Il progetto e la realizzazione del Santuario si deve specialmente alla pervicacia di due uomini: Frate Lorenzo Selenato, terziario francescano promotore della costruzione e Frate Timoteo Snider, responsabile della fabbriceria. La chiesa è preceduta da un ampio portico che ha la funzione di riparo per i viandanti di passaggio, ma l’ingresso al tempio è assicurato da una porta laterale.
Il campanile venne ultimato nel 1719 su un progetto dell’architetto ticinese Giuseppe Battista Bianchi. Vi si accede dall’interno della chiesa, a destra dell’altarmaggiore. A differenza della chiesa, le cui pareti esterne sono intonacate e tinteggiate, il campanile è costruito con pietre di Moltrasio a vista.
Orientato sull’asse Est-Ovest, il Santuario della Beata Vergine del Soccorso è stato edificato a più riprese tra il Cinquecento e il Settecento, a partire dalla costruzione originaria che deve la sua genesi tra il 1501 e il 1537, a sua volta su un precedente edificio di culto di età romana dedicato a Cerere. Questo primo edificio, fu eretto per venerare una statua in marmo del XIV secolo della Vergine, ritenuta miracolosa. La tradizione vorrebbe che fosse stata trovata abbandonata nella boscaglia da una pastorella sordomuta che in seguito riacquistò entrambi i sensi.
L’esterno dell’edificio, sobrio, essenziale, esteticamente insignificante, concorre alla sorpresa che coglie il visitatore che si avventura all’interno della chiesa.
INTERNO
La navata unica è un’esplosione di decorazioni. Le tre campate della volta a botte sono valorizzate dagli affreschi di Salvatore Pozzi, dedicati alla Vergine (l’Incoronazione della Vergine, l’Assunzione, e figure di Angeli con cartigli e di Angeli musicanti). Il pavimento bicromo in marmo bianco di Musso e nero di Varenna, risale al 1655. L’altare si trova all’interno dell’abside poligonale ed è sovrastato da un tempietto in marmo policromo, contenente un gruppo di statue lignee del 1896, ad opera di Pellegrino Vecchi, che rappresentano l’ultimo dei Misteri Gloriosi: l’Incoronazione di Maria.
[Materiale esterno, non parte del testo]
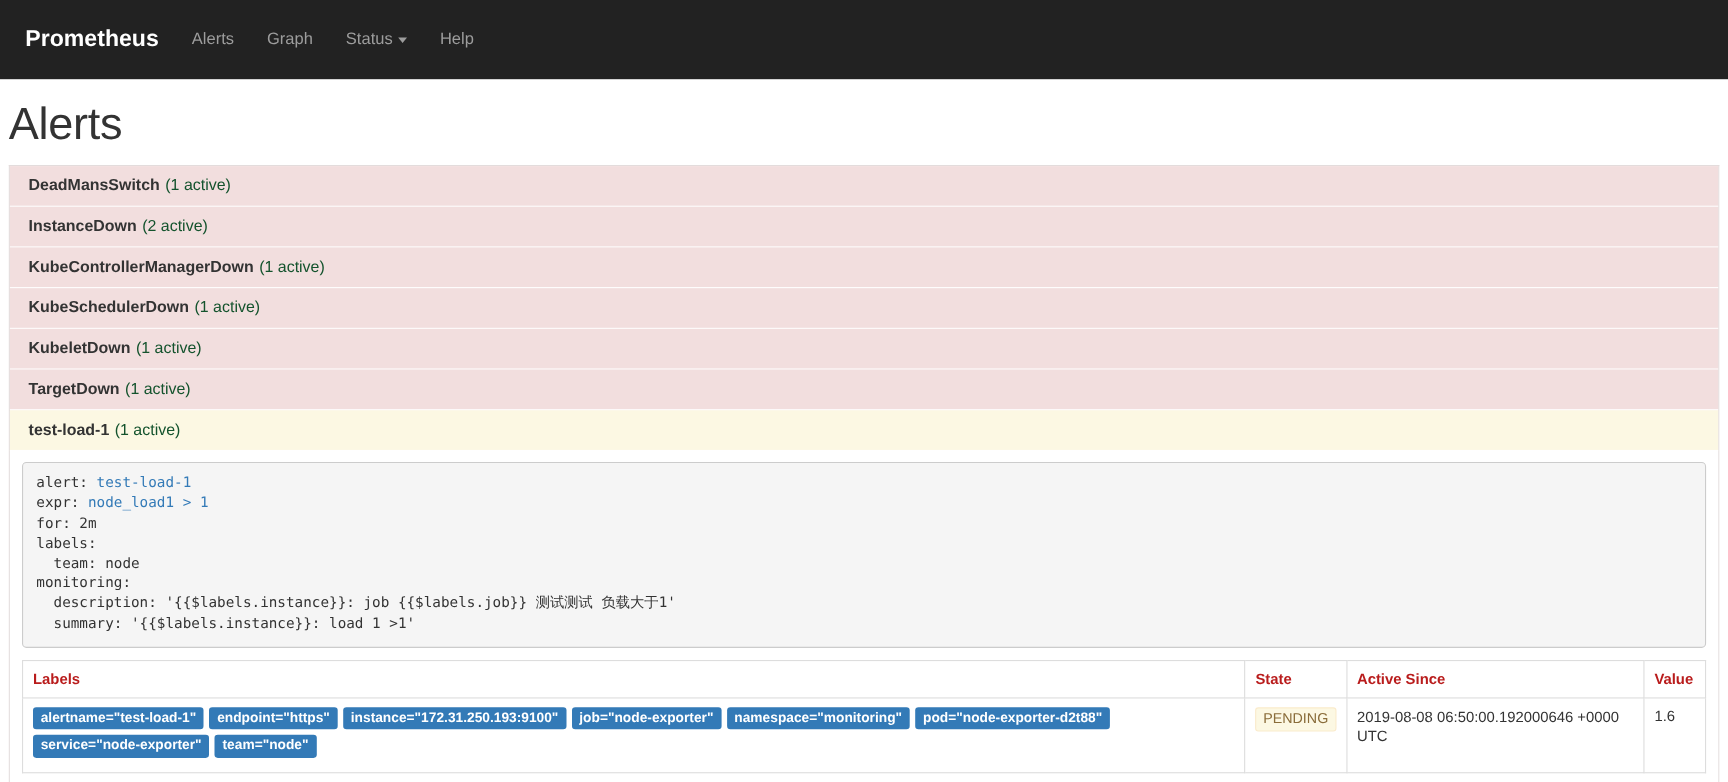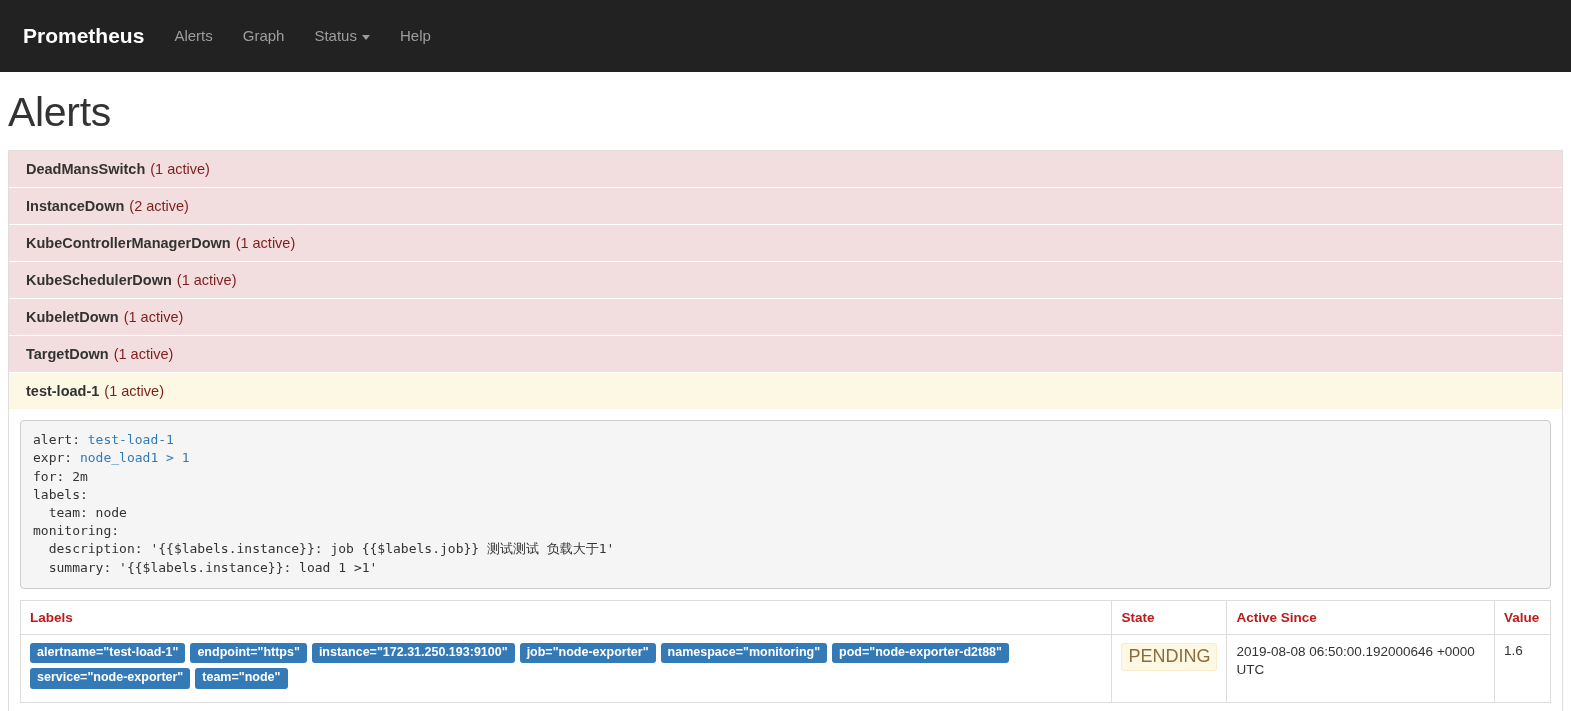--- a/index.html
+++ b/index.html
@@ -98,7 +98,7 @@
   .alert-row.firing { background: #f2dede; }
   .alert-row.pending { background: #fcf8e3; }
   .alert-name { font-weight: bold; }
-  .alert-count { color: #7f1d1d; margin-left: 5px; font-weight: normal; }
+  .alert-count { color: #14532d; margin-left: 5px; font-weight: normal; }
 
   
   .alert-detail {

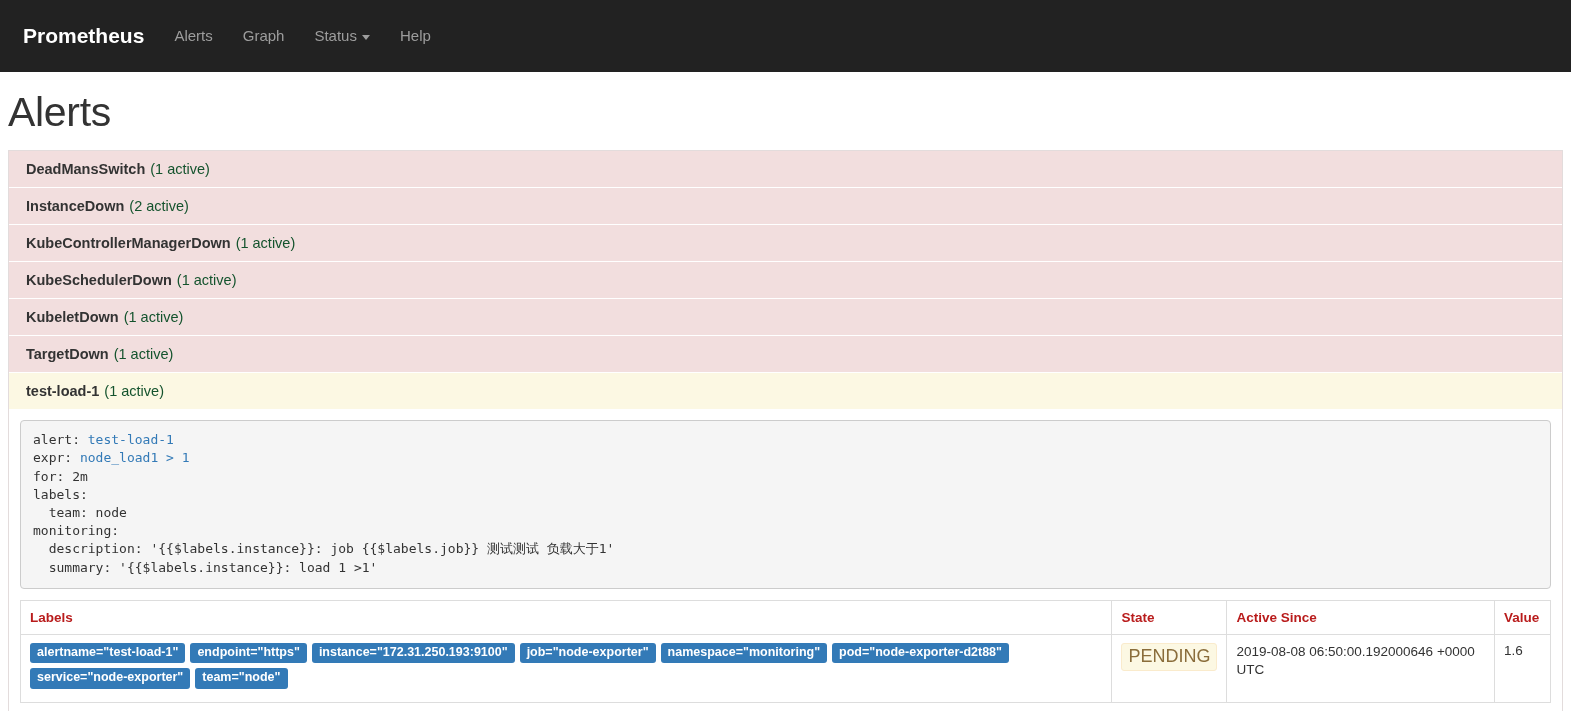--- a/index.html
+++ b/index.html
@@ -164,7 +164,7 @@
     background: #fcf8e3;
     border: 1px solid #faebcc;
     color: #8a6d3b;
-    font-size: 18px;
+    font-size: 13px;
     padding: 1px 6px 2px 6px;
     border-radius: 3px;
     line-height: 1.3;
A sinistra dell’altarmaggiore, si apre un piccolo atrio le cui pareti espongono numerosi ex-voto, alcuni sei-settecenteschi, seguito dalla Cappella dedicata alla Beata Vergine del Soccorso, che conserva, dietro a un’altare, in una nicchia e sopra un tronetto (1843) realizzato da Biagio Magistretti, la scultura del Trecento lombardo in marmo di Musso della Madonna in maestà col Bambino. Il sottostante tabernacolo ligneo è di autore ignoto della fine seicento.
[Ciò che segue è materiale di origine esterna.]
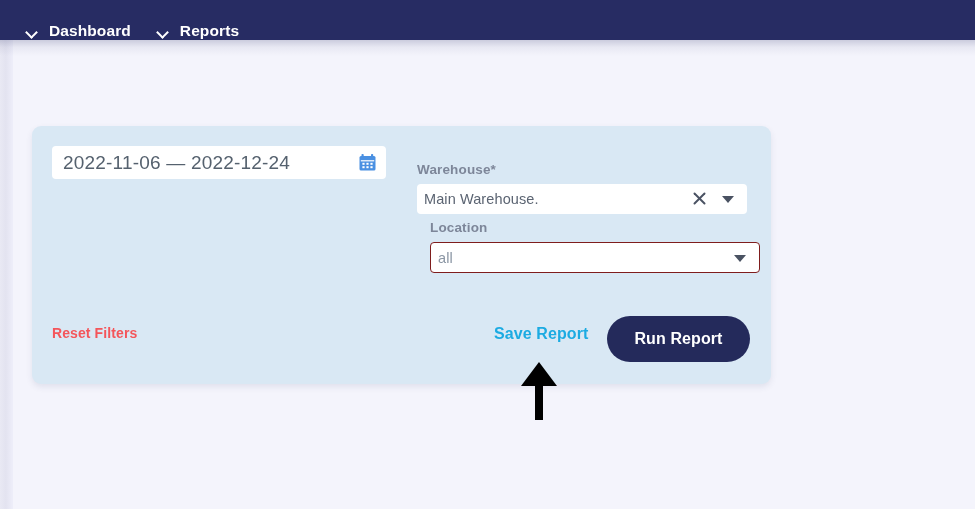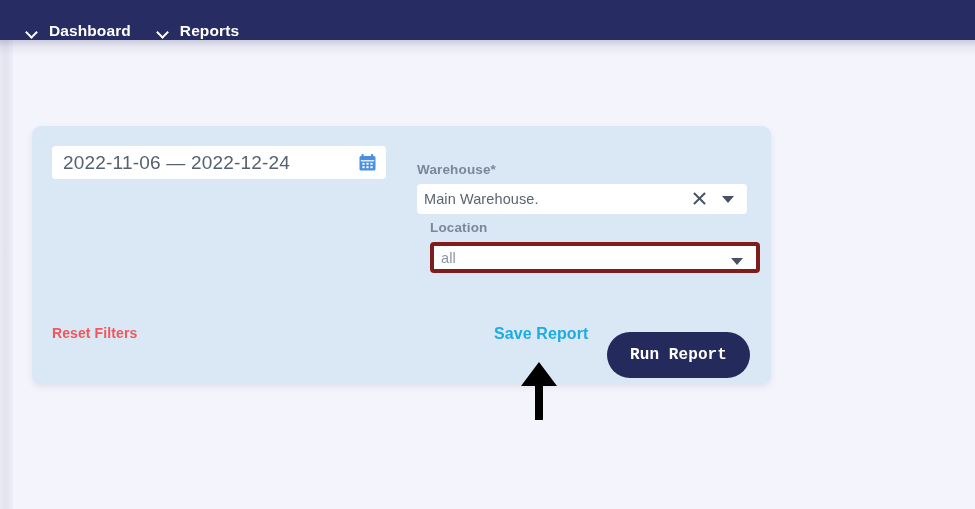--- a/index.html
+++ b/index.html
@@ -195,7 +195,7 @@
 
   
   .grp-location { left: 378px; top: 94px; width: 330px; margin-left: 20px; }
-  .select-box.outlined { border: 4px solid #7f1d1d; height: 31px; }
+  .select-box.outlined { border: 1px solid #7f1d1d; height: 31px; }
 
   
   .reset-filters {

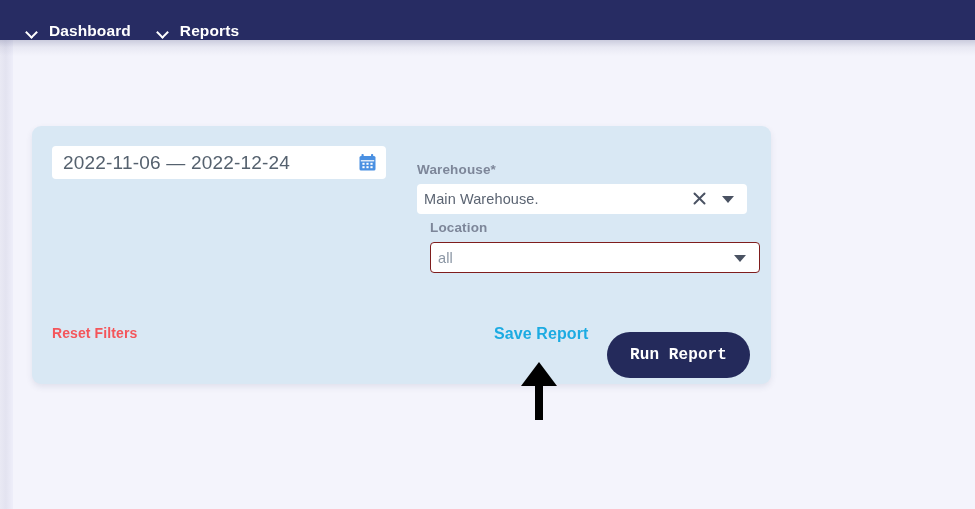--- a/index.html
+++ b/index.html
@@ -230,13 +230,12 @@
     background: #242a5b;
     border: none;
     color: #ffffff;
-    font-family: Liberation Mono, monospace;
+    font-family: Liberation Sans, sans-serif;
     font-size: 16px;
     font-weight: bold;
     letter-spacing: 0.1px;
     cursor: pointer;
     padding: 0;
-    margin-top: 16px;
   }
Nella parete di sinistra dell’aula, incastonato in un’altare in marmo nero, un affresco risalente al 1501 in cui sono rappresentate la Vergine col Bambino e S. Eufemia. Questa era, probabilmente, l’ubicazione anche dell’altarmaggiore nella chiesetta originaria.
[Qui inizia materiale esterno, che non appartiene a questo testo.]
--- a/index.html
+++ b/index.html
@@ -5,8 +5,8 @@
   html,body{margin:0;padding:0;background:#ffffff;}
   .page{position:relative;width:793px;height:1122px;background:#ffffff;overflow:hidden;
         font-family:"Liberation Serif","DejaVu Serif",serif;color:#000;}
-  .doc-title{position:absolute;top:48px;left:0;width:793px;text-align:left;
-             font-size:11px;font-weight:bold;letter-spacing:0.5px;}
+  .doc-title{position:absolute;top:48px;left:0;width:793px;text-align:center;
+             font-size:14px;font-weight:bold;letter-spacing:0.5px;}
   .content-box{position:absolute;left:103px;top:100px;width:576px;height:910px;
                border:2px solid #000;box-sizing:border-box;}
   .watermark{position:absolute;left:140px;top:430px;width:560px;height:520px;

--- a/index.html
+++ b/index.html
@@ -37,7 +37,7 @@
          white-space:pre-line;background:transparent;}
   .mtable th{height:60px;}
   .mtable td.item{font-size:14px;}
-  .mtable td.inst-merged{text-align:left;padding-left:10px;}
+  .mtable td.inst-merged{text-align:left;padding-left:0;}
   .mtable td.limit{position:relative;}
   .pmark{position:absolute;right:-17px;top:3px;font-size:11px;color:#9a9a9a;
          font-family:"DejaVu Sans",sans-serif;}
Di fronte (parete destra), dedicata a San Giuseppe, una pala d’altare (1890) di Francesco Grandi proveniente dalla basilica di San Pietro.
Ritornati all’esterno del Santuario della Beata Vergine del Soccorso, non si può esimersi dall’ammirare il meraviglioso paesaggio, col lago e l’Isola Comacina. Proseguendo sul sentiero che passa a sinistra del Santuario e si addentra in Val Perlana, si giunge all’Abbazia di San Benedetto, di cui abbiamo già detto.